5. Il est constant que M. A a exercé en intérim un emploi d’ouvrier métallurgiste, emploi figurant sur la liste des métiers en tension telle que définie par l’arrêté du 1er avril 2021 modifié par l’arrêté du 1er mars 2024, du mois de novembre 2022 à celui d’avril 2024. Il se prévaut d’un nouvel emploi en contrat à durée indéterminée conclu le 3 mai 2024 avec la société Pernat SMJ pour un emploi « d’opérateur de niveau 1 », qui relève de la convention collective de la métallurgie. Toutefois, le préfet fait valoir en défense que l’absence d’insertion particulière en France sur le plan privé et familial, qu’il a relevé comme motif dans l’arrêté en litige, comme le permet le deuxième alinéa de l’article L. 435-4 du code de l’entrée et du séjour des étrangers et du droit d’asile, fait obstacle à la régularisation de l’intéressé, nonobstant l’exercice d’un emploi dit en tension depuis 2021. Il ressort en effet des pièces du dossier que M. A ne justifie pas de liens intenses et stables en France en se prévalant de ce que son grand-père y aurait vécu et combattu sous les drapeaux français, alors qu’il est entré sur le territoire à l’âge de 39 ans après avoir vécu en Algérie où vivent son épouse, ses deux enfants nés en 2013 et en 2015, ses parents et les membres de sa fratrie. Au vu de ces éléments, la situation de M. A ne révèle ni l’existence de motifs exceptionnels, ni de considérations humanitaires.
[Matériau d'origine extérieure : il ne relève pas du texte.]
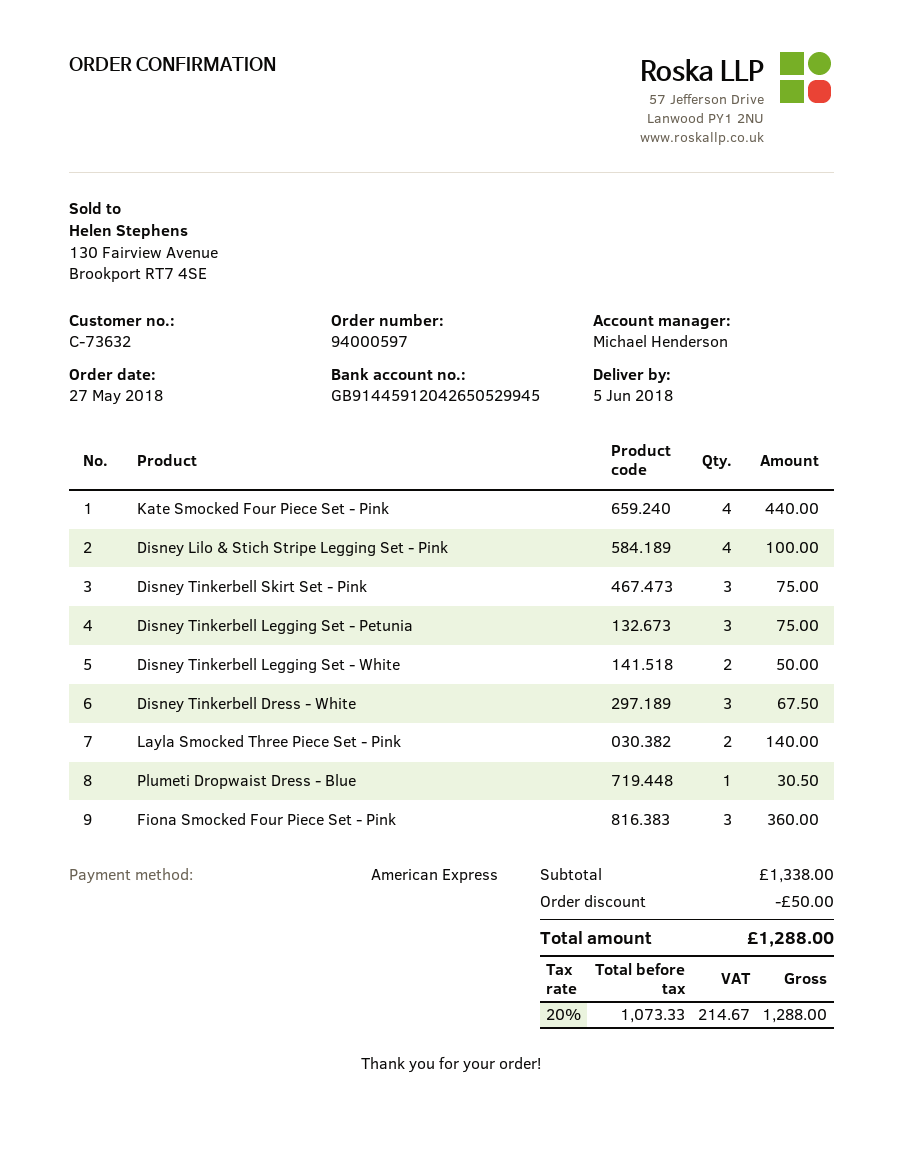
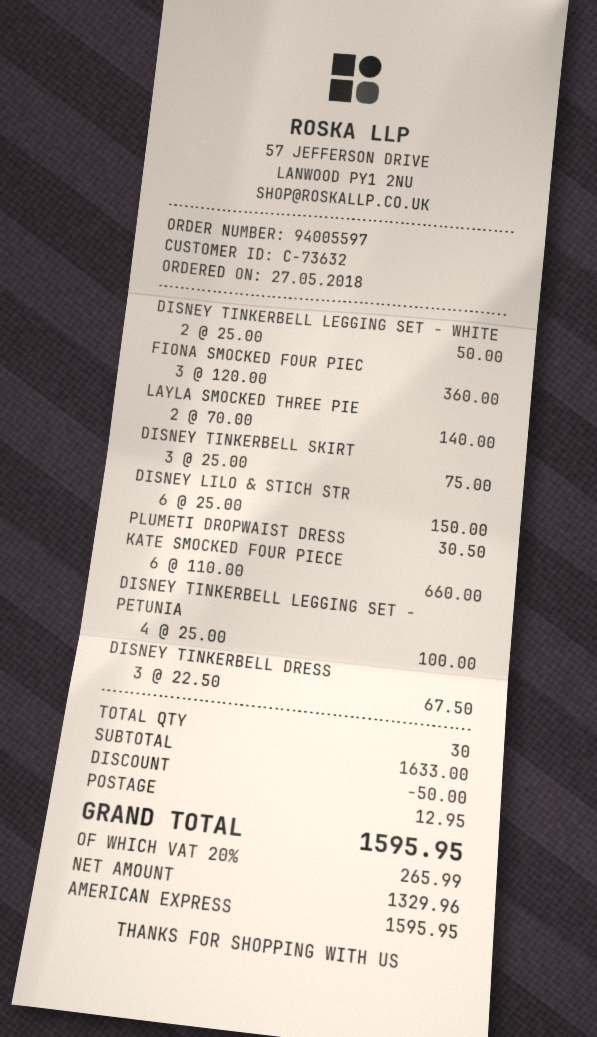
order number: 94000597 -> 94005597
Kate Smocked Four Piece Set - Pink: 4 for 440.00 -> 6 for 660.00
Disney Lilo & Stich Stripe Legging Set - Pink: 4 for 100.00 -> 6 for 150.00
Disney Tinkerbell Legging Set - Petunia: 3 for 75.00 -> 4 for 100.00
subtotal: 1338.00 -> 1633.00
shipping: none -> 12.95
net: 1073.33 -> 1329.96
tax: 20% = 214.67 -> 20% = 265.99
total: 1288.00 -> 1595.95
Par suite, l’arrêté préfectoral n’est pas entaché d’erreur manifeste d’appréciation de la situation de M. A dans l’application des dispositions des articles L. 435-4 et L. 435-1 du code de l’entrée et du séjour des étrangers et du droit d’asile.
6. Il résulte de tout ce qui précède que les conclusions tendant à l’annulation de l’arrêté du 13 décembre 2024 ne peuvent qu’être rejetées.
Sur les conclusions en injonction et relatives aux frais d’instance :
7. Le présent jugement, qui rejette les conclusions en annulation, implique le rejet, par voie de conséquence, des conclusions en injonction et de celles relatives aux frais du litige.
D E C I D E :
Article 1er : La requête de M. A est rejetée.
Article 2 : Le présent jugement sera notifié à M. B A et au préfet de la Gironde.
Délibéré après l’audience du 1er juillet 2025, à laquelle siégeaient :
Mme Brouard-Lucas, présidente,
M. Bourdarie, premier conseiller,
Mme Caste, première conseillère,
Rendu public par mise à disposition au greffe le 22 juillet 2025.
Le rapporteur,
H. BOURDARIE
La présidente,
C. BROUARD-LUCASLa greffière,
A. JAMEAU
La République mande et ordonne au préfet de la Gironde, en ce qui le concerne ou à tous commissaires de justice à ce requis en ce qui concerne les voies de droit commun, contre les parties privées, de pourvoir à l’exécution de la présente décision.